Up & running with Great Expectations

Data issues often go undetected but can wreak havoc on downstream models and dashboards once discovered. To combat this, data professionals should invest in automated data pipeline tests, which continuously validate data against a set of expectations. In the inaugural post; Down with Pipeline debt, the Python package great-expectations was announced as a powerful, open-source tool to help with this exact problem. In this post, I’ll dive into the package and show how you can easily get a set of data pipeline tests up & running in production. I’ll also highlight some ways I’m using the package to monitor a live application out in the wild.

hello, great expectations

Before going in-depth, let’s start with a motivating example to show how great-expectations, henceforth referred to as “ge”, can be used.

import great_expectations as ge

# Build up expectations on a representative sample of data and save them to disk
train = ge.read_csv("data/my_existing_batch_of_data.csv")
train.expect_column_values_to_not_be_null("id")
train.save_expectation_suite("my_expectations.json")

# Load in a new batch of data and test it against our expectations
test = ge.read_csv("data/my_new_batch_of_data.csv")
validation_results = test.validate(expectation_suite="my_expectations.json")

# Take action based on the results
if validation_results["success"]:
    print ("giddy up!")
else:
    raise Exception("oh shit.")

What’s going on here?

1) We load in an existing batch of data and log our expectations for how the data should behave

  • This process is usually done once, and in an interactive environment, like jupyter.

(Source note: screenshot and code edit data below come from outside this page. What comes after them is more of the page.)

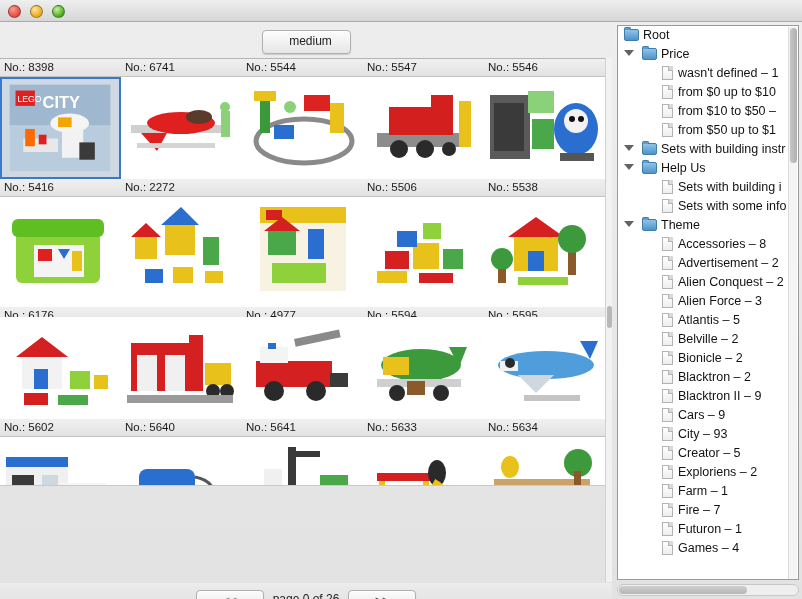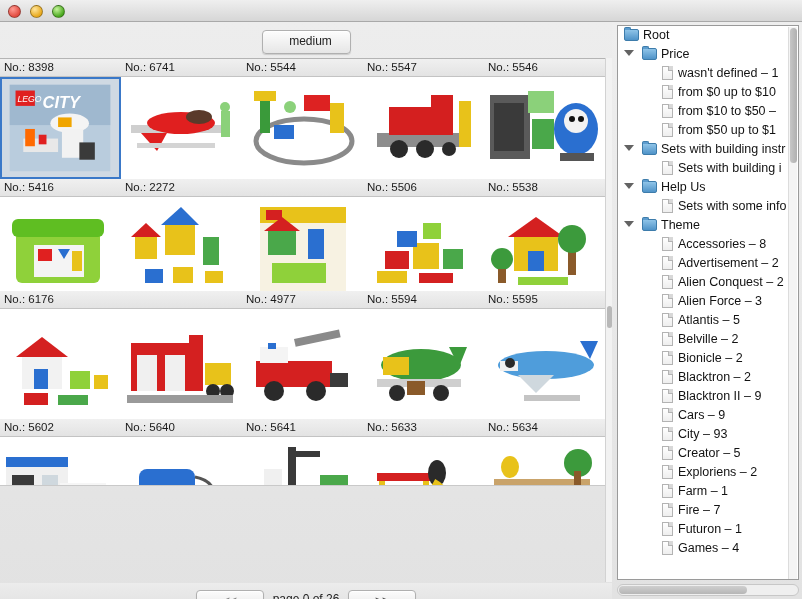--- a/index.html
+++ b/index.html
@@ -97,7 +97,7 @@
     overflow: hidden;
     background: #fff;
   }
-  .img-cell.selected { border: 2px solid #3a78c8; font-style: italic; }
+  .img-cell.selected { border: 2px solid #3a78c8; }
   .thumb { position: absolute; left: 0; top: 0; width: 100%; height: 100%; }
 
   

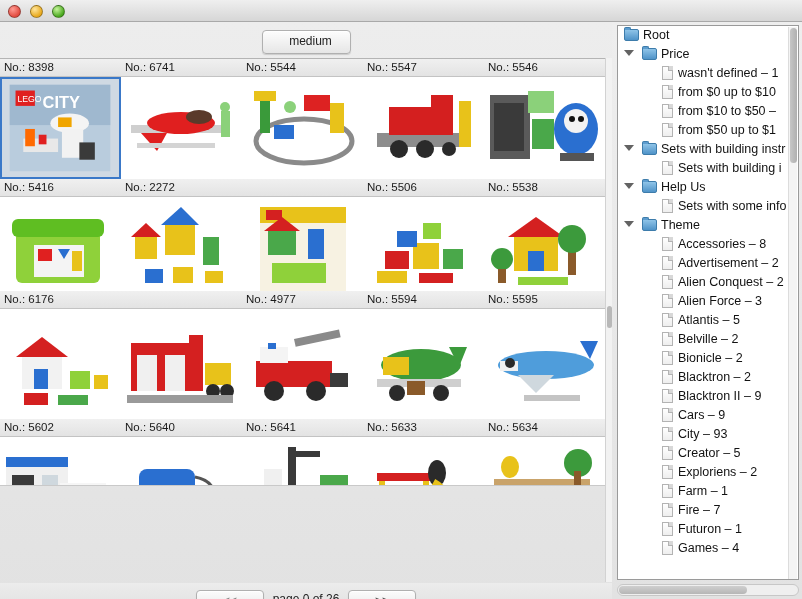--- a/index.html
+++ b/index.html
@@ -640,14 +640,14 @@
             <span class="folder-ico"></span>
             <span class="tree-label">Sets with building instr</span>
           </div>
-          <div class="tree-item lvl2">
-            <span class="file-ico"></span>
-            <span class="tree-label">Sets with building i</span>
-          </div>
           <div class="tree-item lvl1">
             <span class="twisty"></span>
             <span class="folder-ico"></span>
             <span class="tree-label">Help Us</span>
+          </div>
+          <div class="tree-item lvl2">
+            <span class="file-ico"></span>
+            <span class="tree-label">Sets with building i</span>
           </div>
           <div class="tree-item lvl2">
             <span class="file-ico"></span>

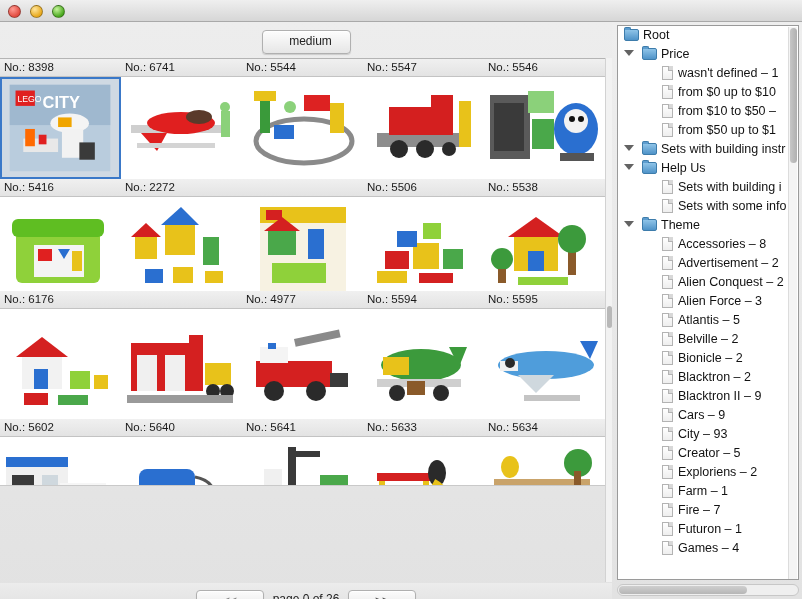--- a/index.html
+++ b/index.html
@@ -427,7 +427,7 @@
               </div>
             </div>
           </div>
-          <div class="label-row" style="top: 232px;">
+          <div class="label-row" style="top: 248px;">
             <div class="label-cell" style="left: 0px;">No.: 6176</div>
             <div class="label-cell" style="left: 242px;">No.: 4977</div>
             <div class="label-cell" style="left: 363px;">No.: 5594</div>

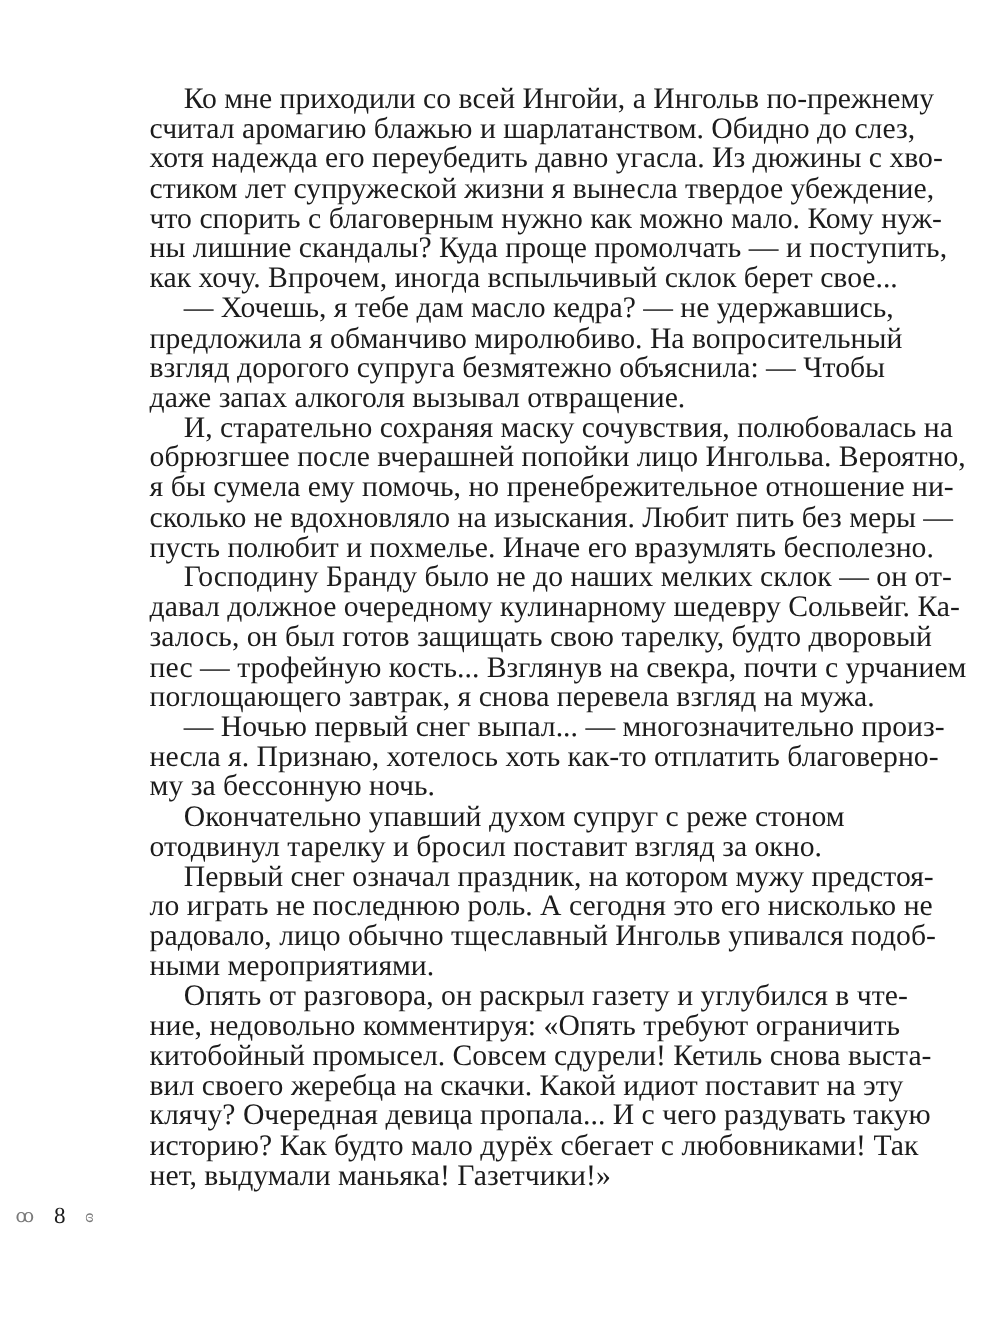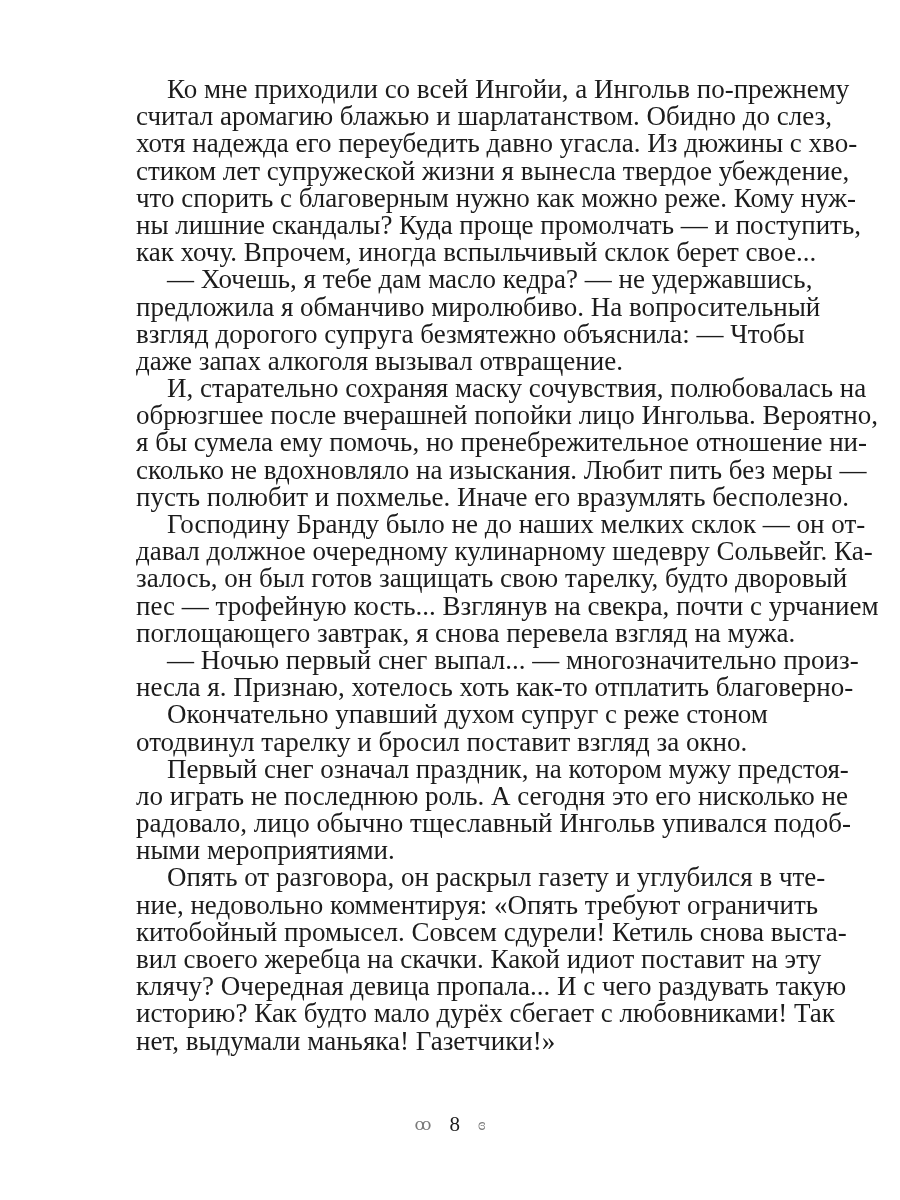--- a/index.html
+++ b/index.html
@@ -28,7 +28,7 @@
     <span class="line">считал аромагию блажью и шарлатанством. Обидно до слез,</span>
     <span class="line">хотя надежда его переубедить давно угасла. Из дюжины с хво-</span>
     <span class="line">стиком лет супружеской жизни я вынесла твердое убеждение,</span>
-    <span class="line">что спорить с благоверным нужно как можно реже. Кому нуж-</span>
+    <span class="line">что спорить с благоверным нужно как можно мало. Кому нуж-</span>
     <span class="line">ны лишние скандалы? Куда проще промолчать — и поступить,</span>
     <span class="line last">как хочу. Впрочем, иногда вспыльчивый склок берет свое...</span>
   </div>

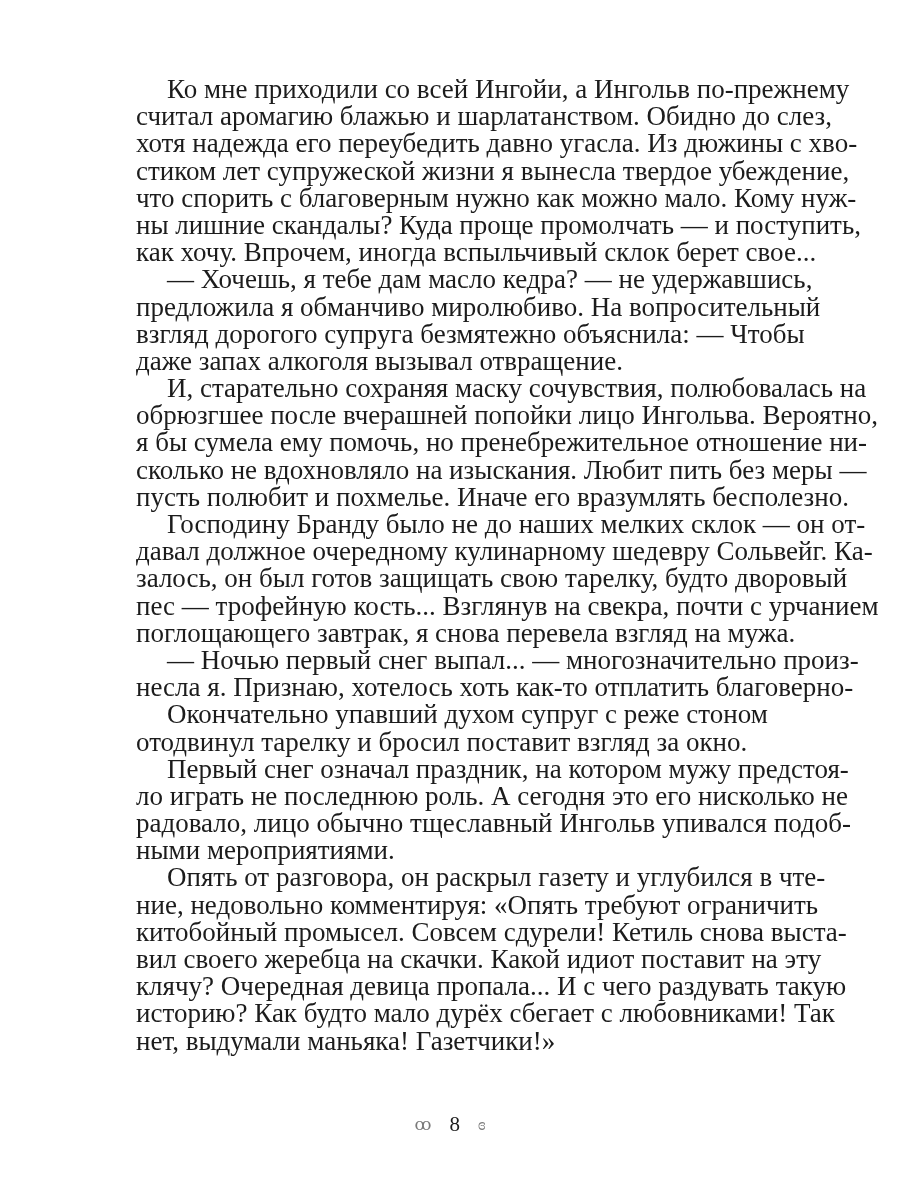--- a/index.html
+++ b/index.html
@@ -55,6 +55,7 @@
   <div>
     <span class="line indent">— Ночью первый снег выпал... — многозначительно произ-</span>
     <span class="line">несла я. Признаю, хотелось хоть как-то отплатить благоверно-</span>
+    <span class="line last">му за бессонную ночь.</span>
   </div>
   <div>
     <span class="line indent">Окончательно упавший духом супруг с реже стоном</span>

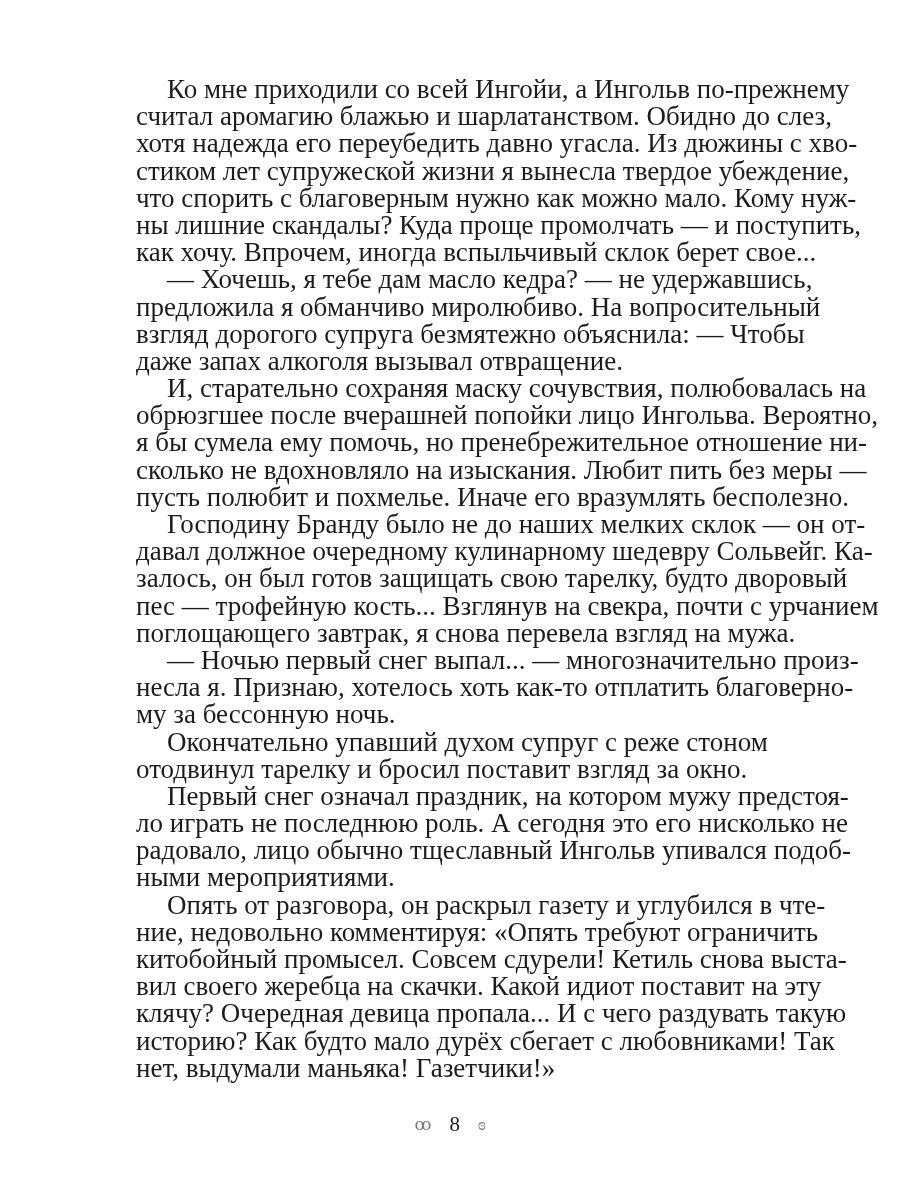--- a/index.html
+++ b/index.html
@@ -13,8 +13,8 @@
   .line.last { text-align-last:left; }
   .line.indent { padding-left:31px; }
   .folio {
-    position:absolute; left:0; width:900px; top:1093px; text-align:center;
-    font-family:"Liberation Serif","DejaVu Serif",serif; color:#1c1c1c;margin-top:19px;
+    position:absolute; left:0; width:900px; top:1093px; text-align:left;
+    font-family:"Liberation Serif","DejaVu Serif",serif; color:#1c1c1c;
   }
   .folio .orn { font-size:17px; color:#7a7a7a; vertical-align:middle; margin:0 14px; }
   .folio .num { font-size:21px; vertical-align:middle; }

It requires lots of trial and error as you learn new things about your data and encode all your beliefs for how future data should behave.
  • Under the hood, the ge.read_csv() method is using pandas to load a dataset from disk. Alternatively, a ge dataset can be initialized directly from an existing pandas dataset with ge.from_pandas(my_pandas_df). Any subsequent expectations we create and run will be executed as operations against this underlying pandas dataframe.
  • We explicitly state that we expect all values in the id column to be non-null. This is a very straightforward example, and something that can usually be handled by database schema constraints. Nonetheless, it illustrates the simple and declarative nature of ge. There are a whole host of other, more powerful expectations listed here.
  • We save our suite of expectations to disk. Here’s what my_expectations.json looks like:
{
  "data_asset_type": "Dataset",
  "expectation_suite_name": "default",
  "expectations": [
    {
      "expectation_type": "expect_column_values_to_not_be_null",
      "kwargs": {
        "column": "id"
      },
      "meta": {}
    }
  ],
  "meta": {
    "great_expectations.__version__": "0.9.8"
  }
}

2) We load in a new batch of data and validate it against our expectations

  • A new batch of data arrives, and we want to test it against our expectations.
  • We load in the data with the same API we saw previously, and call the validate method to test the new data against all the expectations stored in my_expectations.json.

3) We check whether the new batch of data met all our expectations

  • In the event it does not, we will raise an exception.
    • It is worth pointing out that you can exercise many different options here. Rather than raising an exception, you could instead continue your process and fire off a slack notification prompting a team member to investigate.
    • Alternatively, you could create multiple sets of expectation suites: one that will cause warnings to be issued when expectations are not met, and another which will halt the pipeline execution in the event of non-conformance.
  • The validation_results object contains all the information you’d need to perform any type of custom handling based on the results. Here’s what it looks like:
{
  "results": [
    {
      "exception_info": {
        "raised_exception": false,
        "exception_message": null,
        "exception_traceback": null
      },
      "meta": {},
      "result": {
        "element_count": 3976,
        "unexpected_count": 0,
        "unexpected_percent": 0.0,
        "partial_unexpected_list": []
      },
      "success": true,
      "expectation_config": {
        "kwargs": {
          "column": "id"
        },
        "expectation_type": "expect_column_values_to_not_be_null",
        "meta": {}
      }
    }
  ],
  "meta": {
    "great_expectations.__version__": "0.9.8",
    "expectation_suite_name": "default",
    "run_id": "20200413T182038.187591Z",
    "batch_kwargs": {
      "ge_batch_id": "79a665d0-7db3-11ea-beb3-88e9fe52e3b3"
    },
    "batch_markers": {},
    "batch_parameters": {}
  },
  "evaluation_parameters": {},
  "statistics": {
    "evaluated_expectations": 1,
    "successful_expectations": 1,
    "unsuccessful_expectations": 0,
    "success_percent": 100.0
  },
  "success": true
}

The example above illustrates the simplicity and true power of ge. With just two lines of Python, you can have a comprehensive set of data quality checks running in production against each new batch of data:

import great_expectations as ge

test = ge.read_csv("data/my_new_batch_of_data.csv")
validation_results = test.validate(expectation_suite="my_expectations.json")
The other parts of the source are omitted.